I have a dataset similar to this:
library(tidyverse)
df <- tibble(
subjid = 1:5,
event_1 = c("Watery eyes", # Event number 1
"Sore throat",
"Vomiting",
"Gastroenteritis viral",
"Dry Mouth"),
start_date_1 = as.Date("2017-01-02") + 0:4,
stop_date_1 = as.Date("2017-01-03") + 0:4,
severity_1 = 1,
related_to_drug_1 = 0,
event_2 = c("Nausea", # Event number 2
"Dizziness",
"Cough",
"Disorientation",
"Diarrhea"),
start_date_2 = as.Date("2017-02-02") + 0:4,
stop_date_2 = as.Date("2017-02-03") + 0:4,
severity_2 = 2,
related_to_drug_2 = 1,
event_3 = c("Eczema", # Event number 3
"Sinusitis",
"Abdominal discomfort",
"Muscle spasms",
"Nasopharyngitis"),
start_date_3 = as.Date("2017-03-02") + 0:4,
stop_date_3 = as.Date("2017-03-03") + 0:4,
severity_3 = 2,
related_to_drug_3 = 1
)
df
# A tibble: 5 × 16
subjid event_1 start_date_1 stop_date_1 severity_1 related_to_drug_1 event_2 start_date_2 stop_date_2 severity_2 related_to_drug_2 event_3
<int> <chr> <date> <date> <dbl> <dbl> <chr> <date> <date> <dbl> <dbl> <chr>
1 1 Watery eyes 2017-01-02 2017-01-03 1 0 Nausea 2017-02-02 2017-02-03 2 1 Eczema
2 2 Sore throat 2017-01-03 2017-01-04 1 0 Dizziness 2017-02-03 2017-02-04 2 1 Sinusitis
3 3 Vomiting 2017-01-04 2017-01-05 1 0 Cough 2017-02-04 2017-02-05 2 1 Abdominal discomfort
4 4 Gastroenteritis viral 2017-01-05 2017-01-06 1 0 Disorientation 2017-02-05 2017-02-06 2 1 Muscle spasms
5 5 Dry Mouth 2017-01-06 2017-01-07 1 0 Diarrhea 2017-02-06 2017-02-07 2 1 Nasopharyngitis
# ... with 4 more variables: start_date_3 <date>, stop_date_3 <date>, severity_3 <dbl>, related_to_drug_3 <dbl>
However, there are many more rows of data and over 100 "events"/series of columns.

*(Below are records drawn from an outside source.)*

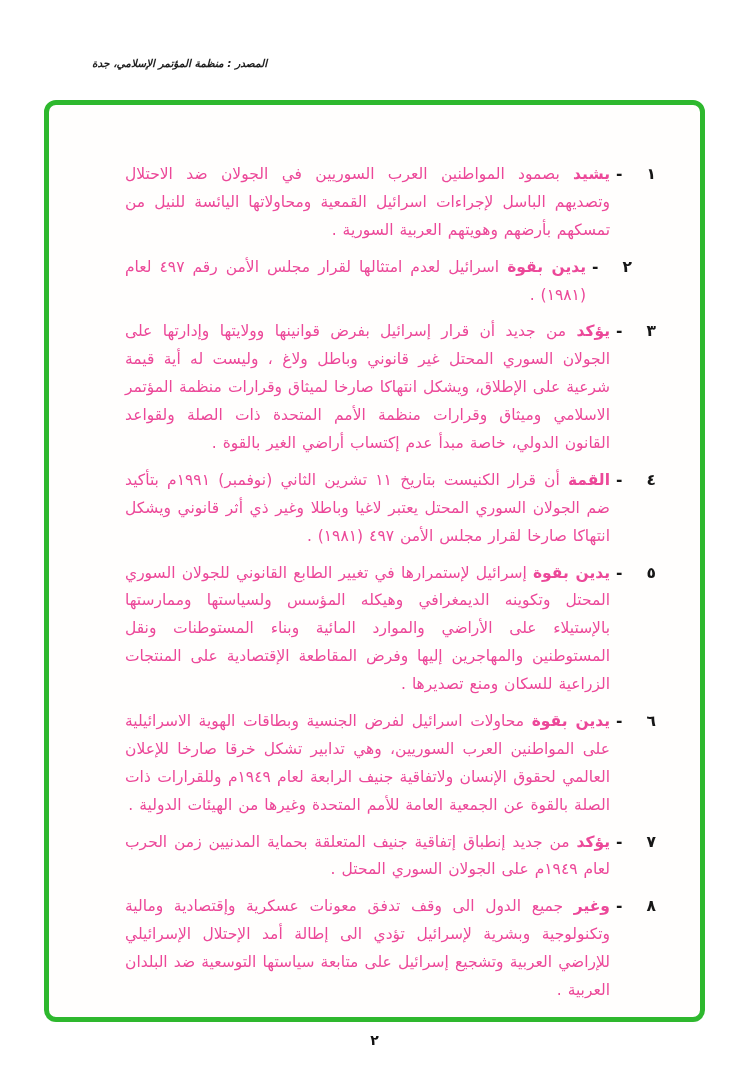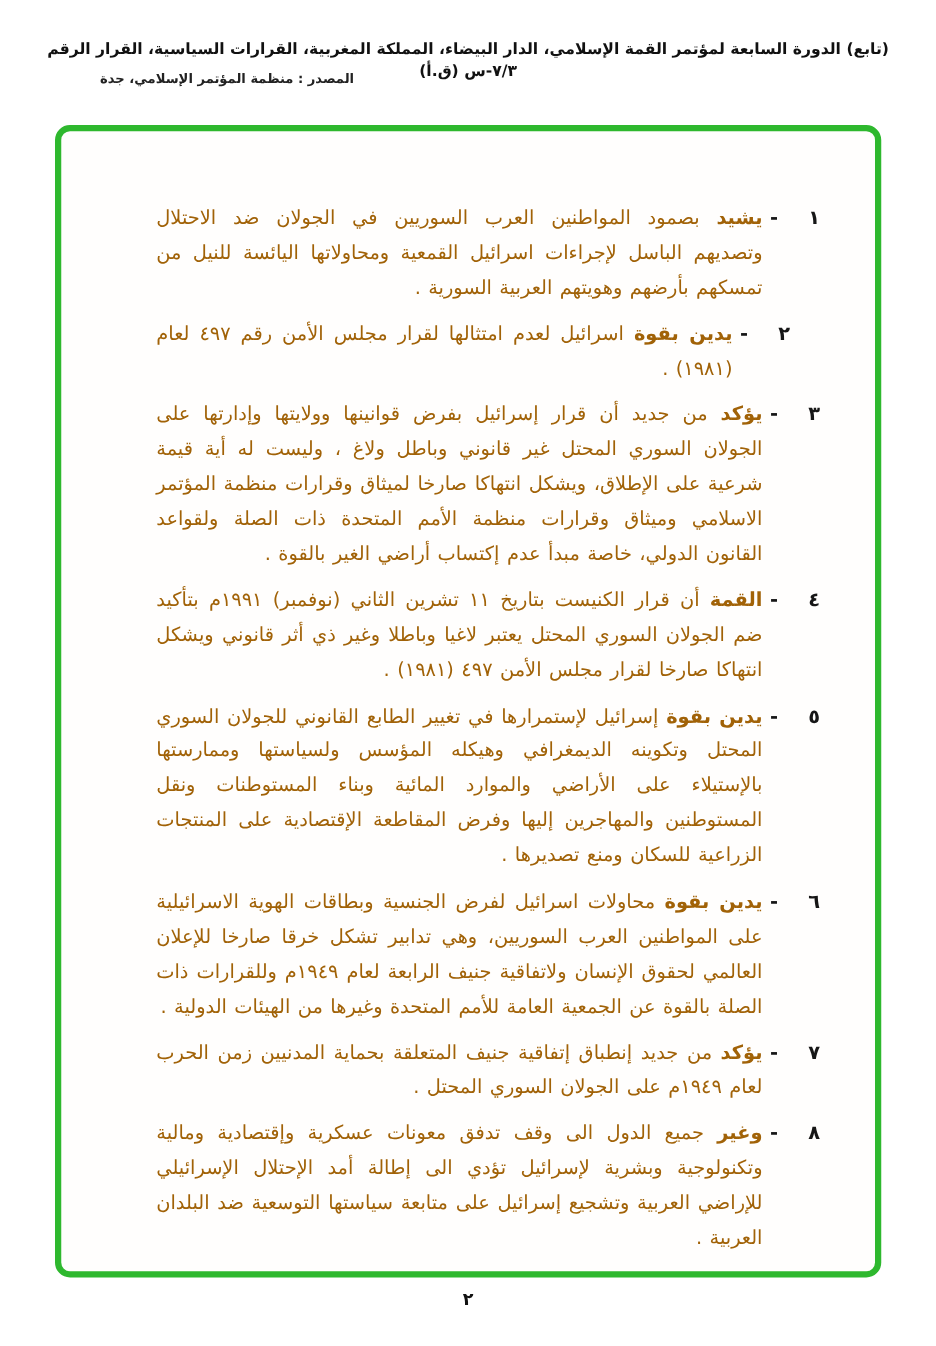"(تابع) الدورة السابعة لمؤتمر القمة" div.doc-header { html: <div> <div>(تابع) الدورة السابعة لمؤتمر القمة الإسلامي، الدار البيضاء، المملكة المغربية، القرارات السياسية، القرار الرقم ٧/٣-س (ق.أ)</div> </div> -> none }
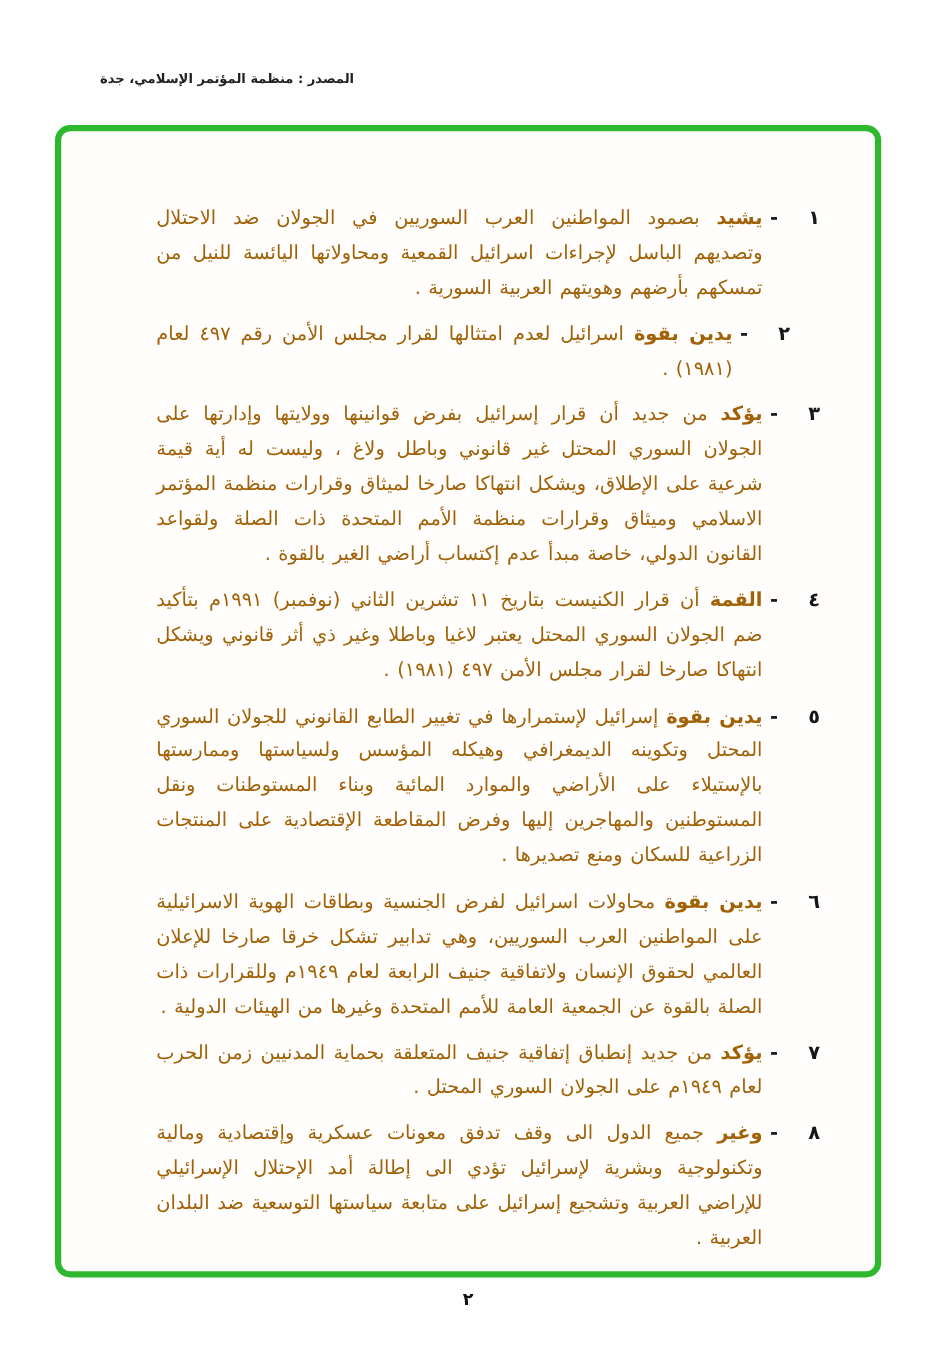"المصدر : منظمة المؤتمر الإسلامي،" .doc-source { font-style: none -> italic; left: 80px -> 92px }
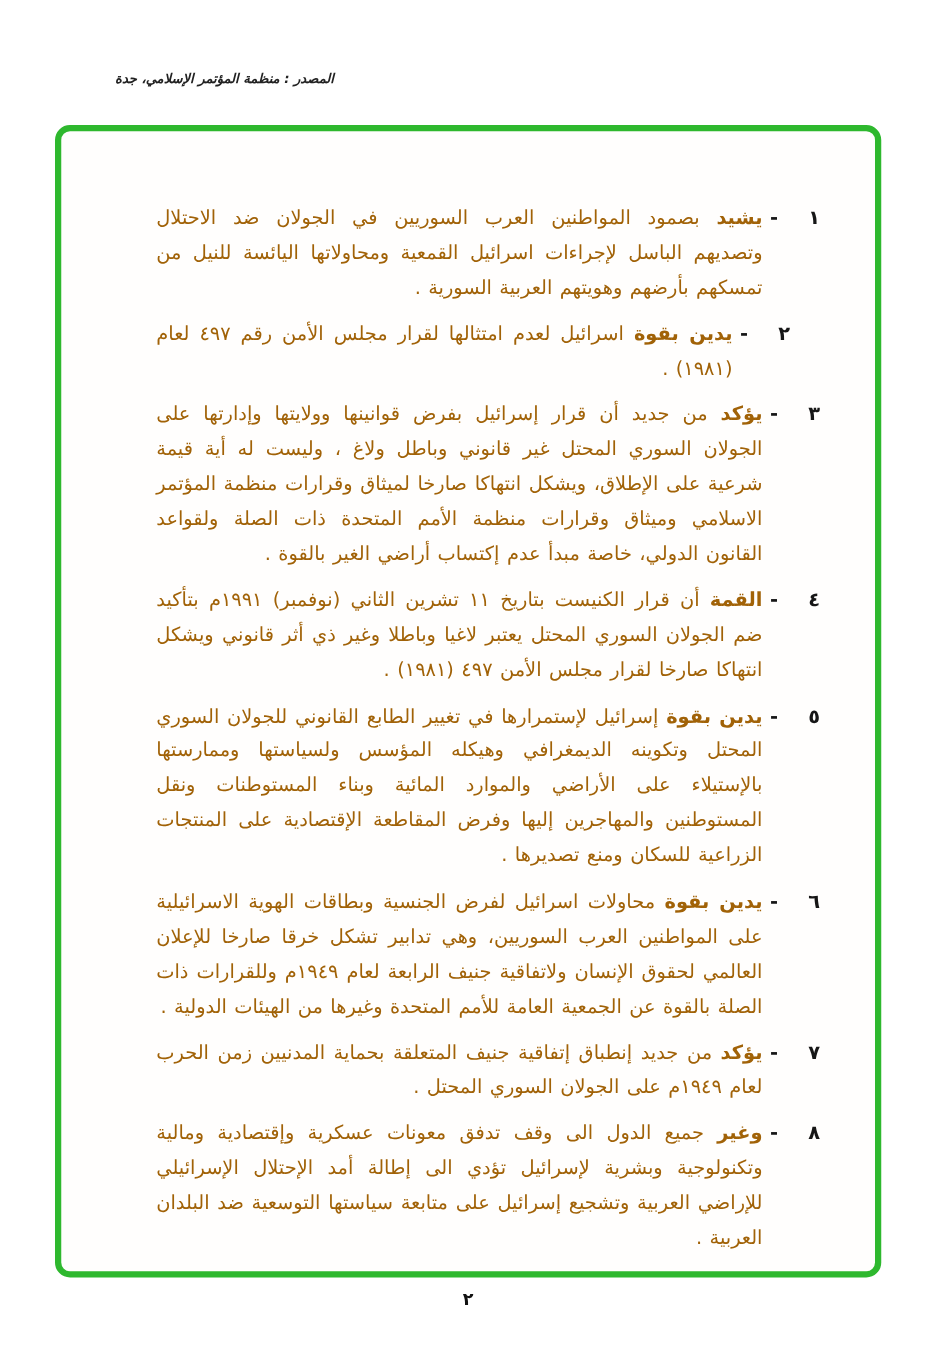"يشيد بصمود المواطنين العرب السوريين" .item-text { color: #a16207 -> #ec4899 }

The data frame consists of a row for each subject, with adverse events, and their associated attributes, listed in columns that are named with an underscore to indicate which event they belong to. I would like to use tidyr to gather these events into a tibble like such:
# A tibble: 15 × 7
subjid event_number event start_date stop_date severity related_to_drug
<int> <int> <chr> <date> <date> <int> <int>
1 1 1 Watery eyes 2017-01-02 2017-01-03 1 0
2 2 1 Sore throat 2017-01-03 2017-01-04 1 0
3 3 1 Vomiting 2017-01-04 2017-01-05 1 0
4 4 1 Gastroenteritis viral 2017-01-05 2017-01-06 1 0
5 5 1 Dry Mouth 2017-01-06 2017-01-07 1 0
6 1 2 Nausea 2017-02-02 2017-02-03 2 1
7 2 2 Dizziness 2017-02-03 2017-02-04 2 1
8 3 2 Cough 2017-02-04 2017-02-05 2 1
9 4 2 Disorientation 2017-02-05 2017-02-06 2 1
10 5 2 Diarrhea 2017-02-06 2017-02-07 2 1
11 1 3 Eczema 2017-03-02 2017-03-03 3 2
12 2 3 Sinusitis 2017-03-03 2017-03-04 3 2
13 3 3 Abdominal discomfort 2017-03-04 2017-03-05 3 2
14 4 3 Muscle spasms 2017-03-05 2017-03-06 3 2
15 5 3 Nasopharyngitis 2017-03-06 2017-03-07 3 2
This would have one row for each adverse event, and columns identifying attributes for that specific event.